> _What this task involves_:
All of the data below should be written out again exactly.

> _Supplied records_:
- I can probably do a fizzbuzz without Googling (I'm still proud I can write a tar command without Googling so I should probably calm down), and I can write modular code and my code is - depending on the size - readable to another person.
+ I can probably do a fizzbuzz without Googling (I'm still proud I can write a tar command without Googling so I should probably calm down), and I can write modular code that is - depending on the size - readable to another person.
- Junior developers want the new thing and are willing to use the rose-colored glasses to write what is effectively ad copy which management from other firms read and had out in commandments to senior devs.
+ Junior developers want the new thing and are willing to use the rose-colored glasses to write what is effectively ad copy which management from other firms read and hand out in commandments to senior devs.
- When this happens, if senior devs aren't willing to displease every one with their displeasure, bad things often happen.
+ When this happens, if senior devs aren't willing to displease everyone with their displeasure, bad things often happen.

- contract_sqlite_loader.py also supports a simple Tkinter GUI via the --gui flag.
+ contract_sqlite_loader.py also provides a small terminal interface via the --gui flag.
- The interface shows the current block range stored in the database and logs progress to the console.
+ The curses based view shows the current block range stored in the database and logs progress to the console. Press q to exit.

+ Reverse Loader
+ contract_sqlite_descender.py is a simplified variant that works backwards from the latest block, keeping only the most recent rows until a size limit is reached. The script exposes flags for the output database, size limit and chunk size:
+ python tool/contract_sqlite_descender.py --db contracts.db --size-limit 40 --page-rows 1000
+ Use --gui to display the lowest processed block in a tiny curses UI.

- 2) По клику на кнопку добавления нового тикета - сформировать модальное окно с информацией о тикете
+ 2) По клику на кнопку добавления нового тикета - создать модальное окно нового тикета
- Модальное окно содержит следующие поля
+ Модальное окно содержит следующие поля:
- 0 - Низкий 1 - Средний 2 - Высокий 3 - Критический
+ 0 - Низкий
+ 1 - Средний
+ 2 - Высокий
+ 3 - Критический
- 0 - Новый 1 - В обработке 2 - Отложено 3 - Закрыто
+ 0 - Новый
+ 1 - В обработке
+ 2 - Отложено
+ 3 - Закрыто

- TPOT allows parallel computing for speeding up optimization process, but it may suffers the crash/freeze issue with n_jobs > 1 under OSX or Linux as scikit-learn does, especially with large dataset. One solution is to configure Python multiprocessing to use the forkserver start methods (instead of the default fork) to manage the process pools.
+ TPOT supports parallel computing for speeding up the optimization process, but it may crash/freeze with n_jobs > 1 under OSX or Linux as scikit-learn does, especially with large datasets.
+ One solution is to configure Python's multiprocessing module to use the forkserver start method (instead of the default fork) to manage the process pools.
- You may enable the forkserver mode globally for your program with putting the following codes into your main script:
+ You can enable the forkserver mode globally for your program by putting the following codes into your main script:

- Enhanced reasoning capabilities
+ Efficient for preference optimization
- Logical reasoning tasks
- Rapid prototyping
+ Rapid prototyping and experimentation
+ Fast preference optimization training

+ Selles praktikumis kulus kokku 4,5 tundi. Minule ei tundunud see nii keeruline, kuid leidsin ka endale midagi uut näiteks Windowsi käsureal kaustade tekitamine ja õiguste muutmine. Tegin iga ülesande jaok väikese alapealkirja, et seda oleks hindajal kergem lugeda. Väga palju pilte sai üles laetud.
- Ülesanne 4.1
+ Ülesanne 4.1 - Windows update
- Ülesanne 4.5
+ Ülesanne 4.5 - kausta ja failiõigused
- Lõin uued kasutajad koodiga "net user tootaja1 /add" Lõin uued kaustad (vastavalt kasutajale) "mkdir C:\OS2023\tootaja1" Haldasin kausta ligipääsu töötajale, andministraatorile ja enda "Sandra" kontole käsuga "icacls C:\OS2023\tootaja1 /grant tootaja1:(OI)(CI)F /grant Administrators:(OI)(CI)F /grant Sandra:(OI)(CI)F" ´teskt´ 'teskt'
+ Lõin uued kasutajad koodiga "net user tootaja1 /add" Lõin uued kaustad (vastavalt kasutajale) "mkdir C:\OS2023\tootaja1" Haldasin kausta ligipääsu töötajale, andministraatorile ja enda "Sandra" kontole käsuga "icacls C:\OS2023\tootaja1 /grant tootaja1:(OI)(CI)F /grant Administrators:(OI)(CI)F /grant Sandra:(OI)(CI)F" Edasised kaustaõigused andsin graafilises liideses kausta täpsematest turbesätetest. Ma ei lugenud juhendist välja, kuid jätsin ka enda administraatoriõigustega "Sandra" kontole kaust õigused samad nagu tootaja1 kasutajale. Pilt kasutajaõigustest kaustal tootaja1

> _Written solution_:
- I can probably do a fizzbuzz without Googling (I'm still proud I can write a tar command without Googling so I should probably calm down), and I can write modular code and my code is - depending on the size - readable to another person.
+ I can probably do a fizzbuzz without Googling (I'm still proud I can write a tar command without Googling so I should probably calm down), and I can write modular code that is - depending on the size - readable to another person.
- Junior developers want the new thing and are willing to use the rose-colored glasses to write what is effectively ad copy which management from other firms read and had out in commandments to senior devs.
+ Junior developers want the new thing and are willing to use the rose-colored glasses to write what is effectively ad copy which management from other firms read and hand out in commandments to senior devs.
- When this happens, if senior devs aren't willing to displease every one with their displeasure, bad things often happen.
+ When this happens, if senior devs aren't willing to displease everyone with their displeasure, bad things often happen.

- contract_sqlite_loader.py also supports a simple Tkinter GUI via the --gui flag.
+ contract_sqlite_loader.py also provides a small terminal interface via the --gui flag.
- The interface shows the current block range stored in the database and logs progress to the console.
+ The curses based view shows the current block range stored in the database and logs progress to the console. Press q to exit.

+ Reverse Loader
+ contract_sqlite_descender.py is a simplified variant that works backwards from the latest block, keeping only the most recent rows until a size limit is reached. The script exposes flags for the output database, size limit and chunk size:
+ python tool/contract_sqlite_descender.py --db contracts.db --size-limit 40 --page-rows 1000
+ Use --gui to display the lowest processed block in a tiny curses UI.

- 2) По клику на кнопку добавления нового тикета - сформировать модальное окно с информацией о тикете
+ 2) По клику на кнопку добавления нового тикета - создать модальное окно нового тикета
- Модальное окно содержит следующие поля
+ Модальное окно содержит следующие поля:
- 0 - Низкий 1 - Средний 2 - Высокий 3 - Критический
+ 0 - Низкий
+ 1 - Средний
+ 2 - Высокий
+ 3 - Критический
- 0 - Новый 1 - В обработке 2 - Отложено 3 - Закрыто
+ 0 - Новый
+ 1 - В обработке
+ 2 - Отложено
+ 3 - Закрыто

- TPOT allows parallel computing for speeding up optimization process, but it may suffers the crash/freeze issue with n_jobs > 1 under OSX or Linux as scikit-learn does, especially with large dataset. One solution is to configure Python multiprocessing to use the forkserver start methods (instead of the default fork) to manage the process pools.
+ TPOT supports parallel computing for speeding up the optimization process, but it may crash/freeze with n_jobs > 1 under OSX or Linux as scikit-learn does, especially with large datasets.
+ One solution is to configure Python's multiprocessing module to use the forkserver start method (instead of the default fork) to manage the process pools.
- You may enable the forkserver mode globally for your program with putting the following codes into your main script:
+ You can enable the forkserver mode globally for your program by putting the following codes into your main script:

- Enhanced reasoning capabilities
+ Efficient for preference optimization
- Logical reasoning tasks
- Rapid prototyping
+ Rapid prototyping and experimentation
+ Fast preference optimization training

+ Selles praktikumis kulus kokku 4,5 tundi. Minule ei tundunud see nii keeruline, kuid leidsin ka endale midagi uut näiteks Windowsi käsureal kaustade tekitamine ja õiguste muutmine. Tegin iga ülesande jaok väikese alapealkirja, et seda oleks hindajal kergem lugeda. Väga palju pilte sai üles laetud.
- Ülesanne 4.1
+ Ülesanne 4.1 - Windows update
- Ülesanne 4.5
+ Ülesanne 4.5 - kausta ja failiõigused
- Lõin uued kasutajad koodiga "net user tootaja1 /add" Lõin uued kaustad (vastavalt kasutajale) "mkdir C:\OS2023\tootaja1" Haldasin kausta ligipääsu töötajale, andministraatorile ja enda "Sandra" kontole käsuga "icacls C:\OS2023\tootaja1 /grant tootaja1:(OI)(CI)F /grant Administrators:(OI)(CI)F /grant Sandra:(OI)(CI)F" ´teskt´ 'teskt'
+ Lõin uued kasutajad koodiga "net user tootaja1 /add" Lõin uued kaustad (vastavalt kasutajale) "mkdir C:\OS2023\tootaja1" Haldasin kausta ligipääsu töötajale, andministraatorile ja enda "Sandra" kontole käsuga "icacls C:\OS2023\tootaja1 /grant tootaja1:(OI)(CI)F /grant Administrators:(OI)(CI)F /grant Sandra:(OI)(CI)F" Edasised kaustaõigused andsin graafilises liideses kausta täpsematest turbesätetest. Ma ei lugenud juhendist välja, kuid jätsin ka enda administraatoriõigustega "Sandra" kontole kaust õigused samad nagu tootaja1 kasutajale. Pilt kasutajaõigustest kaustal tootaja1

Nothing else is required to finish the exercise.